On Wednesday the Biden administration reiterated its opposition to the hearing, calling the accusations against Israel “unfounded.”

“In fact, it is those who are violently attacking Israel who continue to openly call for the annihilation of Israel and the mass murder of Jews,” said US State Department spokesman Matt Miller.

“Genocide is one of the most heinous acts any entity or individual can commit, and such allegations should only be made with the greatest of care,” he added.

“Israel has the right to defend itself against Hamas’s terrorist acts—acts that Hamas has vowed to repeat again and again until Israel is completely destroyed. Israel is operating in an exceptionally challenging environment in Gaza, an urban battlespace where Hamas intentionally embeds itself with and hides behind civilians,” he continued.

Miller also urged Israel to “comply with international humanitarian law” as well as “look for more ways to prevent civilian harm and to investigate credible allegations of violations of international humanitarian law when they arise.”

Israel launched its war in retaliation for Hamas’s Oct. 7 terror attacks in the country’s northwestern Negev region, in which 1,200 people, mostly Israeli civilians, were brutally massacred.

On Wednesday, the Israeli Prime Minister’s Office launched a new English-language website documenting the sheer brutality of Hamas’s atrocities.

“Tomorrow, we will appear before the court in The Hague,” noted Moshik Aviv, who, as head of the PMO’s National Public Diplomacy Directorate, spearheaded the project.

The online portal shows some of the “terrible atrocities that were carried out against the citizens of Israel on the black Saturday of Oct. 7,” said Aviv. Photos and videos showing murder victims have been blurred to safeguard their privacy.

“This site will assist the State of Israel in its mission of reminding the world that we are the victims of the unprecedented terrorist event that we experienced,” added Aviv.

 

Netanyahu: ‘Israel has no intention of permanently occupying Gaza’

Ahead of the hearings, Netanyahu issued an English-language statement stressing that Israel does not intend to occupy Gaza permanently nor to displace its civilian population.

“Israel is fighting Hamas terrorists, not the Palestinian population, and we are doing so in full compliance with international law,” he added in a video message. “The IDF is doing its utmost to minimize civilian casualties, while Hamas is doing its utmost to maximize them by using Palestinian civilians as human shields.”

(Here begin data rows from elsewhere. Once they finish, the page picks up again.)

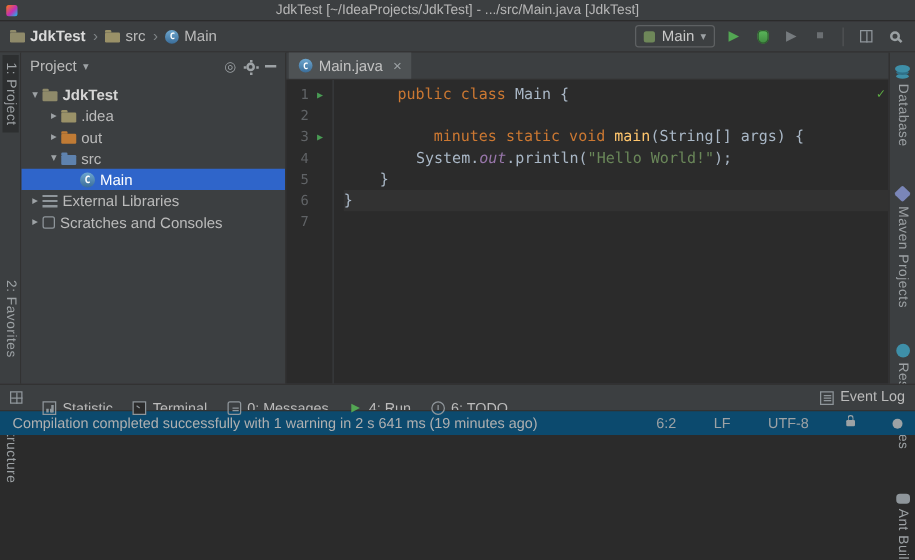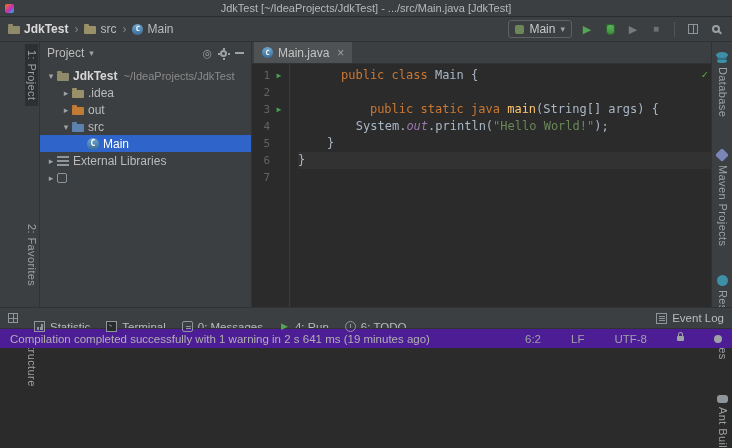--- a/index.html
+++ b/index.html
@@ -41,21 +41,21 @@
   .bug-icon { display:inline-block; width:9px; height:11px; border-radius:4px 4px 5px 5px;
     background:linear-gradient(#5cb85c,#3f8a3f); box-shadow:0 0 0 1px #2f5c2f inset; }
   .box-icon { display:inline-block; width:10px; height:10px; border:1px solid #8f969b;
     background:linear-gradient(#8f969b,#8f969b) 4px 0/1px 10px no-repeat; }
   .tb-sep { width:1px; height:15px; background:#515456; margin:0 3px; }
   .mag-icon { display:inline-block; width:8px; height:8px; border:2px solid #9aa0a3; border-radius:50%; position:relative; }
   .mag-icon::after { content:''; position:absolute; width:5px; height:2px; background:#9aa0a3;
     transform:rotate(45deg); right:-4px; bottom:-2px; }
 
   
-  .main { flex:1; display:flex; min-height:0;padding-left:23px; }
+  .main { flex:1; display:flex; min-height:0; }
   .stripe { background:#3c3f41; flex:none; display:flex; flex-direction:column; align-items:center; }
   .stripe.left  { width:17px; border-right:1px solid #323232; }
   .stripe.right { width:21px; border-left:1px solid #323232; }
   .vitem { display:flex; flex-direction:column; align-items:center; gap:4px; padding:6px 1px; cursor:default; }
   .vitem.active { background:rgba(0,0,0,.25); }
   .vlabel { writing-mode:vertical-rl; font-size:11px; color:#9da2a5; letter-spacing:.4px; line-height:1; }
   .stripe.left .vitem:nth-child(1){ margin-top:2px; }
   .stripe.left .vitem:nth-child(2){ margin-top:112px; }
   .stripe.left .vitem:nth-child(3){ margin-top:26px; }
   .stripe.right .vitem:nth-child(1){ margin-top:4px; }
@@ -154,21 +154,21 @@
     background:#8f969b; box-shadow:0 2px 0 #8f969b; }
   .bbi-run { border:none; color:#53a653; font-size:9px; line-height:11px; text-align:center; }
   .bbi-todo { border:1px solid #8f969b; border-radius:50%; }
   .bbi-todo::before { content:''; position:absolute; left:4px; top:2px; width:1px; height:4px; background:#8f969b; }
   .bbi-event-log { border:1px solid #8f969b; }
   .bbi-event-log::before { content:''; position:absolute; left:2px; top:2px; width:6px; height:1px;
     background:#8f969b; box-shadow:0 2px 0 #8f969b, 0 4px 0 #8f969b; }
   .bb-right { margin-left:auto; }
 
   
-  .status-bar { height:20px; flex:none; background:#4c1d95; border-top:1px solid #323232;
+  .status-bar { height:20px; flex:none; background:#0c4a6e; border-top:1px solid #323232;
     display:flex; align-items:center; padding:0 10px; font-size:11.5px; color:#b0b0b0; }
   .sb-message { white-space:nowrap; overflow:hidden; text-overflow:ellipsis; }
   .sb-right { margin-left:auto; display:flex; align-items:center; gap:30px; color:#9da2a5; }
   .lock-icon { width:7px; height:5px; background:#9da2a5; position:relative; border-radius:1px; display:inline-block; }
   .lock-icon::before { content:''; position:absolute; top:-4px; left:1px; width:3px; height:3px;
     border:1px solid #9da2a5; border-bottom:none; border-radius:3px 3px 0 0; }
   .hector-icon { width:8px; height:8px; border-radius:50%; background:#9da2a5; display:inline-block; }
 </style>
 </head>
 <body>
@@ -243,21 +243,20 @@
           <span>◎</span>
           <span class="gear-icon"></span>
           <span class="hide-icon"></span>
         </span>
       </div>
       <div class="tree">
           <div class="tree-row" style="padding-left: 5px;">
             <span class="arrow">▾</span>
             <span class="ic-folder folder-project"></span>
             <span class="t-label bold">JdkTest</span>
-            <span class="hint">~/IdeaProjects/JdkTest</span>
           </div>
           <div class="tree-row" style="padding-left: 20px;">
             <span class="arrow">▸</span>
             <span class="ic-folder folder"></span>
             <span class="t-label">.idea</span>
           </div>
           <div class="tree-row" style="padding-left: 20px;">
             <span class="arrow">▸</span>
             <span class="ic-folder folder-excluded"></span>
             <span class="t-label">out</span>
@@ -273,20 +272,21 @@
             <span class="t-label">Main</span>
           </div>
           <div class="tree-row" style="padding-left: 5px;">
             <span class="arrow">▸</span>
             <span class="ic-lib"></span>
             <span class="t-label">External Libraries</span>
           </div>
           <div class="tree-row" style="padding-left: 5px;">
             <span class="arrow">▸</span>
             <span class="ic-scratch"></span>
+            <span class="t-label">Scratches and Consoles</span>
           </div>
         </div>
     </div>
 
     <div class="editor-col">
       <div class="tabbar">
         <div class="tab">
           <span class="ic-class tiny">C</span>
           <span>Main.java</span>
           <span class="tab-close">×</span>
@@ -319,21 +319,21 @@
               <span class="g-marker"></span>
             </div>
             <div class="g-row">
               <span class="g-num">7</span>
               <span class="g-marker"></span>
             </div>
           </div>
         <div class="code-area">
             <div class="c-row"><span class="tk-kw">public class </span><span class="tk-plain">Main </span><span class="tk-plain">{</span></div>
             <div class="c-row">&nbsp;</div>
-            <div class="c-row"><span class="tk-plain">    </span><span class="tk-kw">public static java </span><span class="tk-method">main</span><span class="tk-plain">(String[] args) {</span></div>
+            <div class="c-row"><span class="tk-plain">    </span><span class="tk-kw">minutes static void </span><span class="tk-method">main</span><span class="tk-plain">(String[] args) {</span></div>
             <div class="c-row"><span class="tk-plain">        System.</span><span class="tk-field">out</span><span class="tk-plain">.println(</span><span class="tk-string">"Hello World!"</span><span class="tk-plain">);</span></div>
             <div class="c-row"><span class="tk-plain">    }</span></div>
             <div class="c-row caret-line"><span class="tk-plain">}</span></div>
             <div class="c-row">&nbsp;</div>
           </div>
         <span class="insp-ok">✓</span>
       </div>
     </div>
 
     <div class="stripe right">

The prime minister noted that the Israel Defense Forces drops leaflets and makes phone calls urging civilians to leave war zones, “providing safe passage corridors, while Hamas prevents Palestinians from leaving at gunpoint and often with gunfire.”

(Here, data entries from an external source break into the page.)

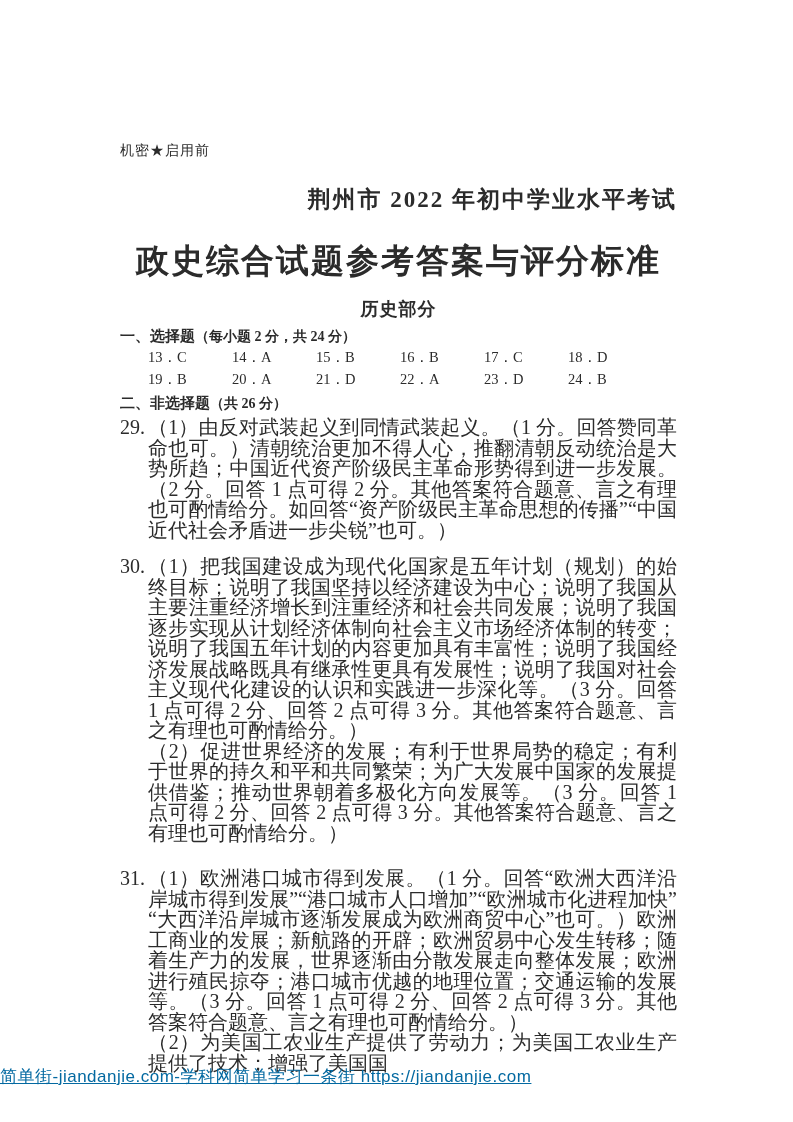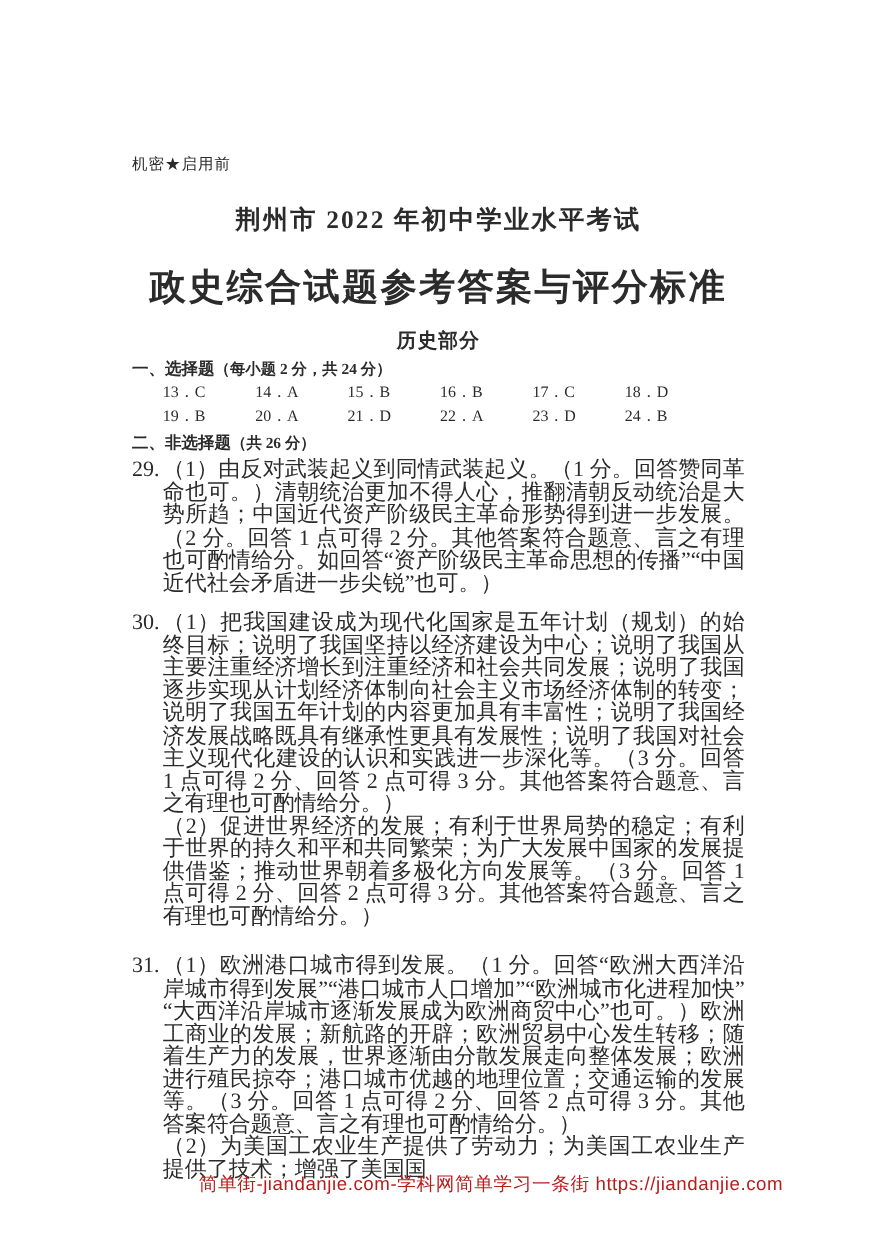--- a/index.html
+++ b/index.html
@@ -20,21 +20,21 @@
     top: 143px;
     width: 557px;
   }
   .confidential {
     font-size: 14px;
     line-height: 16px;
     letter-spacing: 1px;
   }
   .exam-title {
     margin-top: 26px;
-    text-align: center;
+    text-align: right;
     font-size: 23px;
     font-weight: bold;
     line-height: 30px;
     letter-spacing: 2px;
   }
   .doc-title {
     margin-top: 26px;
     text-align: center;
     font-size: 33px;
     font-weight: bold;
@@ -86,26 +86,27 @@
     left: 0;
     top: 0;
     text-align: left;
   }
   .qpara { margin: 0; }
   .footer {
     position: absolute;
     left: 0;
     top: 1066px;
     width: 100%;
-    text-align: right;
-    color: #b91c1c;
+    text-align: left;
+    color: #0369a1;
     font-size: 17px;
     line-height: 22px;
     font-family: "Liberation Sans", "DejaVu Sans", sans-serif;
     letter-spacing: 0.5px;
+    text-decoration: underline;
   }
 </style>
 </head>
 <body>
 
 <div class="page">
   <div class="content">
 
     <div class="confidential">机密★启用前</div>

“Our goal is to rid Gaza of Hamas terrorists and free our hostages,” he said. “Once this is achieved, Gaza can be demilitarized and de-radicalized, thereby creating a possibility for a better future for Israel and Palestinians alike.”

Earlier in the day, John Kirby, coordinator for strategic communications at the National Security Council of the White House, was asked in a press briefing about US President Joe Biden’s statement that he is “quietly” working with the Israeli government to get out of Gaza.

“With these words, is he signaling for a ceasefire? And does the administration still support Israel’s position that a ceasefire can only be possible if Hamas is eliminated,” a reporter asked.

“Nothing has changed about our view here that we don’t support a ceasefire at this time, and there’s no change to that because we don’t believe that that benefits anybody but Hamas right now,” Kirby said.

“We do continue to support humanitarian pauses but not a general ceasefire right now,” he added. “The president wasn’t signaling any change at all. In fact, he was signaling very much this—a very consistent view that he has had since the beginning of the conflict.”